KARACHI, July 31: As the coach carrying the 14 Pakistani fishermen released a couple of days back from Indian jails pulled up outside the Fishermen Cooperative Society (FCS) office at the Karachi Fish Harbour on Wednesday, Langh Mullah was waiting with bated breath for its doors to open and his five young sons to step out.

It was a touching reunion of father and sons after seven months of separation. Not just Mullah, Mohammad Hamza, another father, was also there to receive his three sons. All the 14 returning fishermen were on board two fishing trawlers confiscated by the Indian Naval Task Force in January in the disputed Sir Creek area off Badin’s coast.

“We haven’t heard from them since they went missing,” said Mullah as he hugged his five sons — Abdullah, Ramzan, Hashim, Qasim and Sumar — and kissed their foreheads with tears in his eyes. “I was the only male family member left at home. God alone knows how my wife and I spent these months without our boys,” he said.

Mullah’s youngest son, Sumar, is only 12. He wouldn’t talk much, and smiled sometimes in answer to the questions put to him. He said he was also put in the GIC Kutch Putch, a prison for grownups in Gujarat, India, and that he had been going out on boats to fish with his brothers since he was just two years old.

One of his brothers, Ramzan, said jail staff used to beat them up night and day. “It would kill me inside to watch them beat my brothers but I could only stand by and watch. My reaction would only make things worse for all of us and the Indians thought it their right to treat us badly because we were Pakistani,” he said.

“They wouldn’t just beat us up with their hands, they also pelted us with sharp stones from a distance while we would be made to sweep the prison floors,” said Ghulam Qadir, another Pakistani fisherman. “For food they gave us some very badly cooked rotten lentils. It was just enough to keep us alive.”

Qadir said he was very happy to be freed at last but was very sad to have left behind so many other Pakistani prisoners in India. “There are so many of them there. And we are the lucky ones to have been allowed to come back so soon, within seven to eight months. The others have been there for years. Please do something for them,” he pleaded.

The fishermen also brought back word that the 11 fishermen picked up near Badin recently had also reached their prison.

Meanwhile, frail-looking Hamza was also overjoyed to have his three sons, Allah Bachayo, Ishaq and Qasim, back on home soil.

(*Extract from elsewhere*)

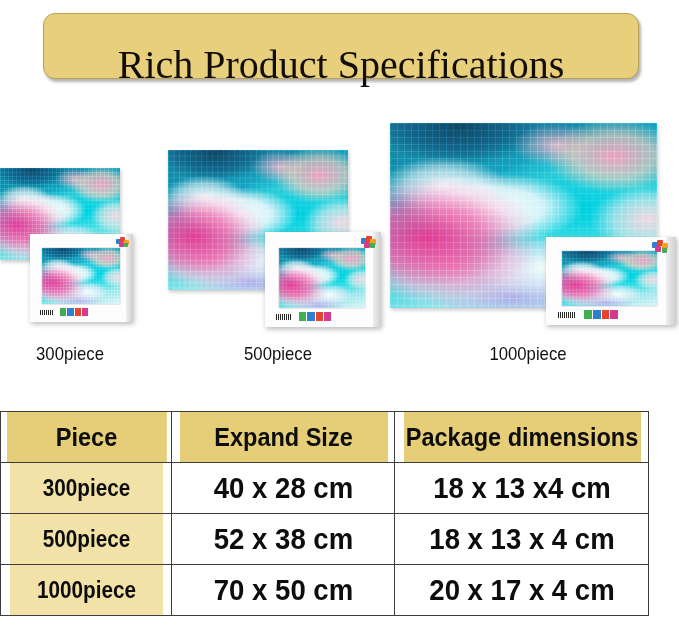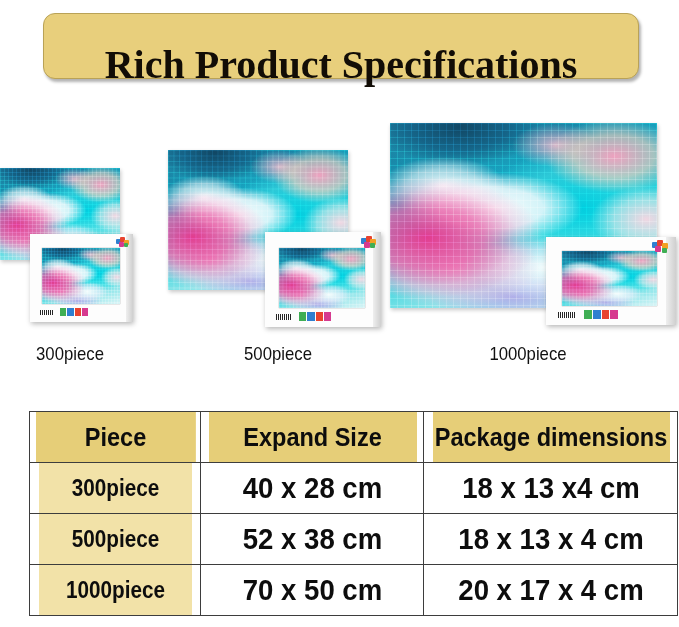"Rich Product Specifications" .banner-text { font-weight: bold -> normal }
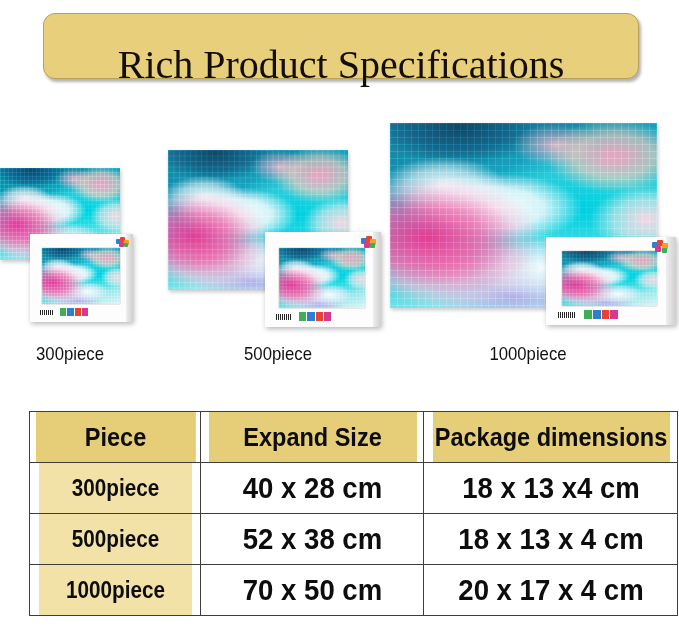"Piece" .spec-table { left: 29px -> 0 }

He said: “We were only given some respite since the start of this holy month of Ramazan when we were given nice food during sehr and iftar by a Muslim social worker named Haji Adam. He also provided us with these clothes we are wearing today. But there was also a limit to how much he could do for us. He told us frankly that he could only help us as much as the prison authorities permitted him to,” he said.

The coach also brought back a father and son duo — forty-year-old Yar Mohammad and his 20-year-old son Mashooq Ali were also on the boat on that fateful night in January. Yar Mohammad said that with them in Indian jail, his poor wife was only left with his other two minor sons. About the time they spent behind bars, the father said: “We were mostly kept in solitary confinement-like suffocating cells.” About what they intended to do now after their return, he said: “We only know how to catch fish. It is our only livelihood.”

The 14 fishermen, all hailing from Badin, were released to Pakistani authorities at the Wagah Border in Lahore on Tuesday with eight other Pakistani prisoners, who are not fishermen.

These remaining eight, three of whom hail from Thatta, one from Shikarpur and another from Tharparkar with the remaining three from Punjab, have been accommodated at the Edhi Home in Gulberg, Lahore, for now. The fishermen were brought to Karachi by the FCS, who also said that there were still some 108 Pakistani fishermen languishing in Indian prisons.